Frequently asked questions
What is NVIDIA Ising Decoder ColorCode 1 Fast?
It's a small neural network that sits in front of a classical quantum error correction decoder. NVIDIA published it on July 13, 2026. It's a 3D convolutional network, 17 layers and roughly 2.9 million parameters, trained to clean up the easy localized errors in a triangular color code syndrome map on a GPU. Whatever is left gets handed to Chromobius, the existing open source color code decoder, which does the final decode. It replaces nothing. It just hands the real decoder a smaller problem.
Is the 347x logical error rate improvement real?

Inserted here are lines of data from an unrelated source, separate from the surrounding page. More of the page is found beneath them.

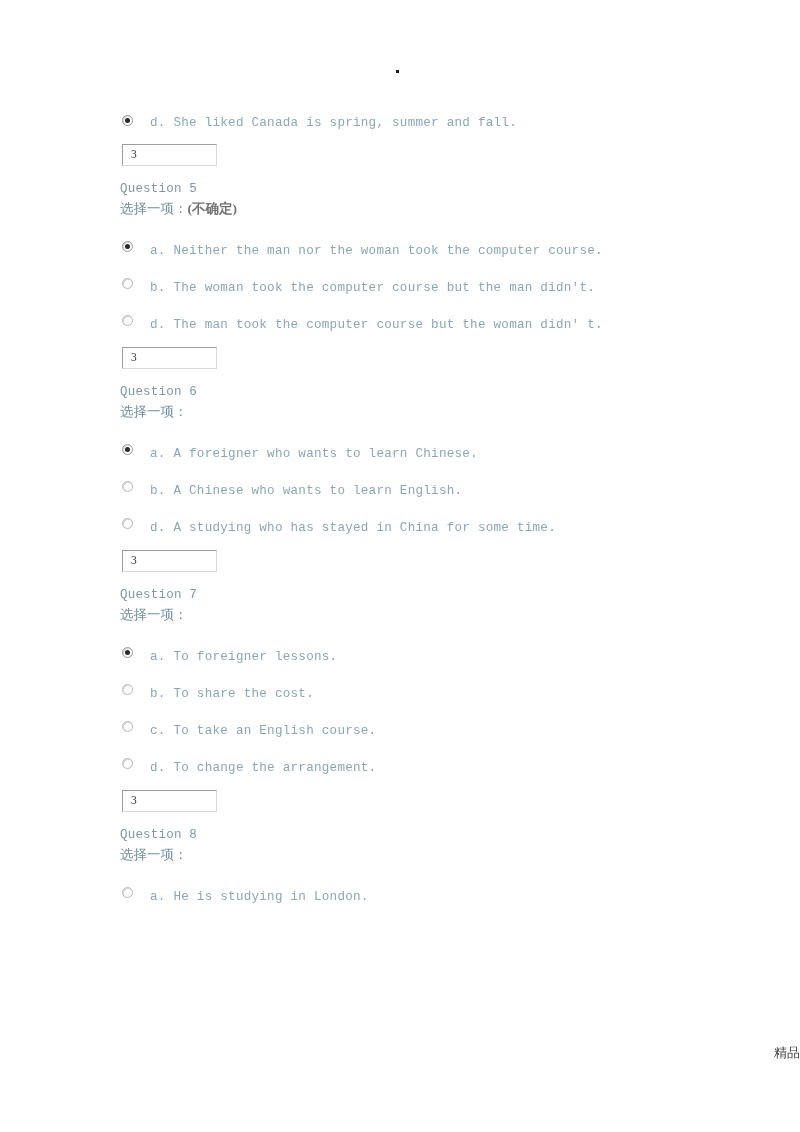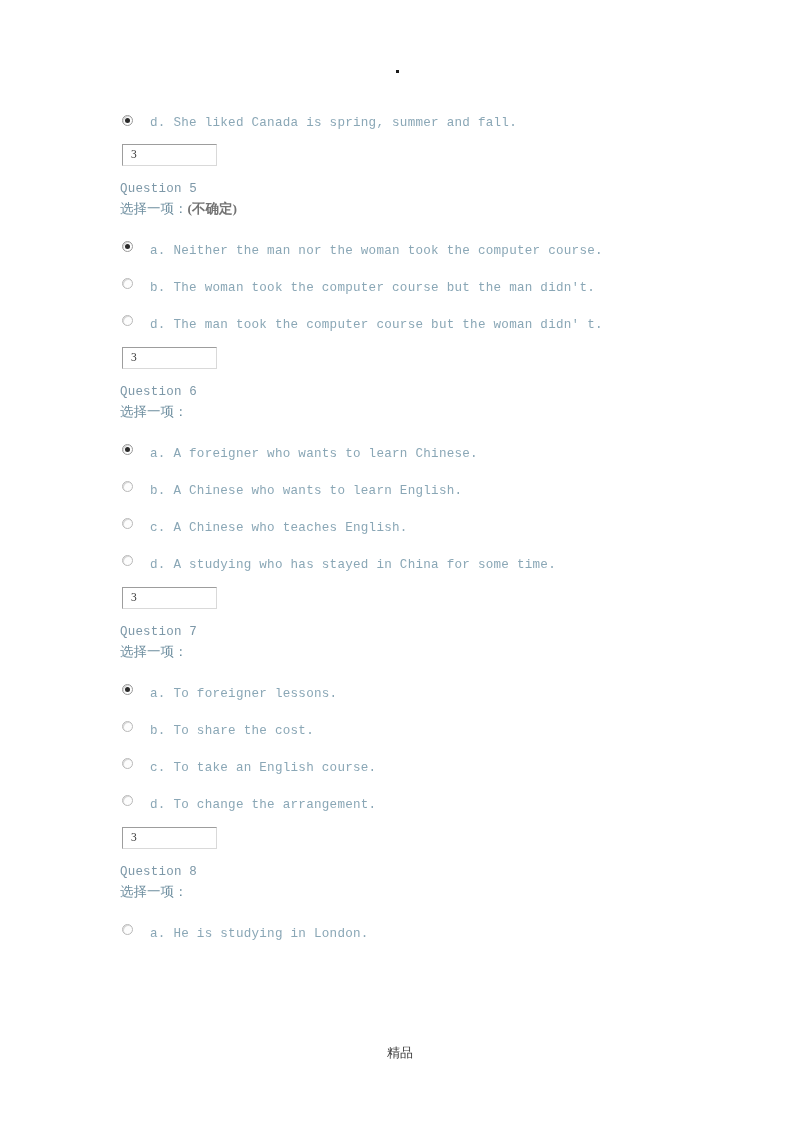--- a/index.html
+++ b/index.html
@@ -213,10 +213,6 @@
         </div>
         <div class="option-row">
           <span class="radio"></span>
-          <span class="option-text">c. A Chinese who teaches English.</span>
-        </div>
-        <div class="option-row">
-          <span class="radio"></span>
           <span class="option-text">d. A studying who has stayed in China for some time.</span>
         </div>
       </div>

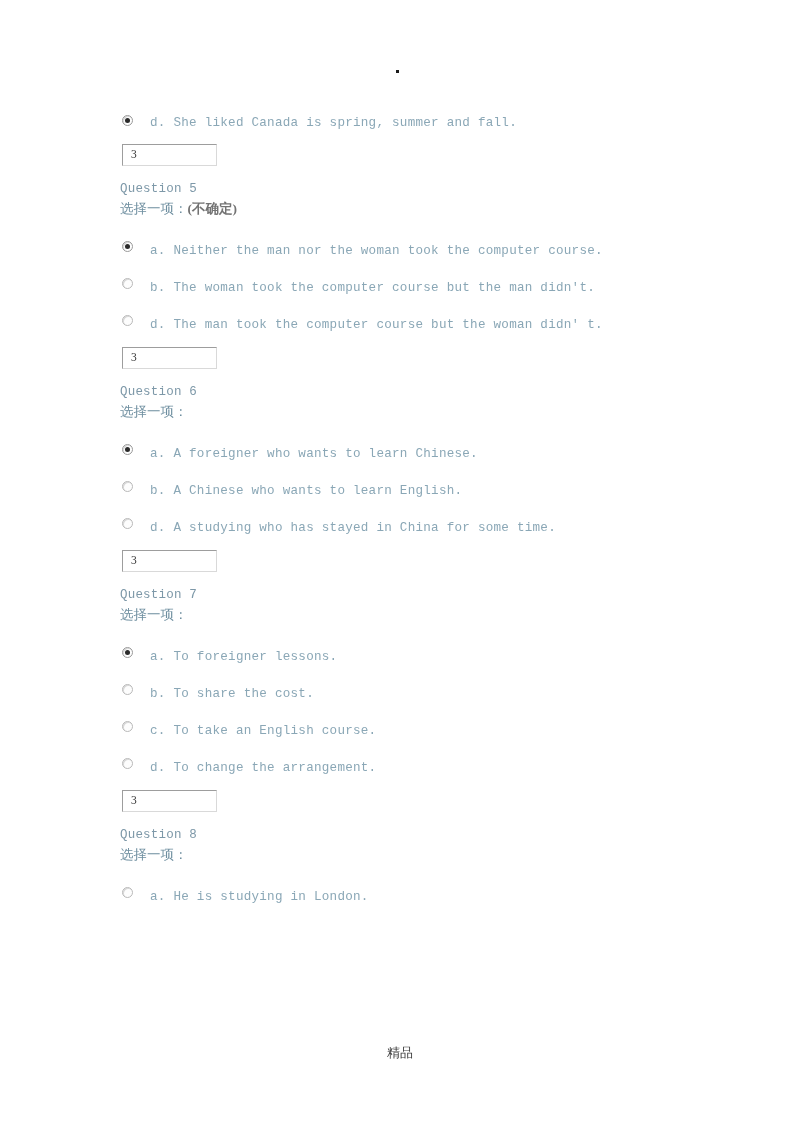--- a/index.html
+++ b/index.html
@@ -145,7 +145,7 @@
     left: 0;
     top: 1044px;
     width: 800px;
-    text-align: center;
+    text-align: right;
     font-family: Liberation Serif, serif;
     font-size: 13px;
     color: #3a3a3a;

It's NVIDIA's own simulated result, and the specific d=31 comparison behind it is extrapolated. In Figure 1 of NVIDIA's post, every measured code distance from 5 to 21 is drawn as a filled dot, while both d=31 points are hollow circles carrying error bars, and the legend labels them as extrapolated. So 347.7x is a projection from the measured trend, not a run someone benchmarked end to end. The direction of the trend is well supported by the measured points. The exact headline multiple is not.
Did any of this run on a real quantum computer?
No. Everything is simulation. NVIDIA generates synthetic syndrome data with its cuStabilizer library inside cuQuantum, under the si1000 circuit level noise model, and trains and benchmarks against that. No QPU is involved anywhere in the pipeline. That isn't a scandal, it's how decoder research normally works, but it does mean the numbers describe a model of a quantum computer rather than a quantum computer.
Is the 7.3x speedup a fair comparison?
Only partly, and NVIDIA says so in its own figure caption. The Ising pre-decoder ran on a DGX GB300 while the Chromobius baseline ran on a Grace Neoverse-V2 CPU. Some of that 7.3x is the algorithm and some of it is simply the hardware gap between a modern GPU system and a CPU. NVIDIA doesn't publish a GPU-to-GPU comparison, so we can't tell you how the split breaks down.
Should I do anything about this today?
Almost certainly not, unless you build QEC decoders for a living. The benefit only appears above roughly code distance 13, and below it the pre-decoder is a net loss on runtime. Nobody is running d=31 triangular color codes on real hardware right now. If you do work in this area, the weights and the full training pipeline are on GitHub under Apache 2.0 and worth a look. For everyone else this is a research milestone, not a thing to action.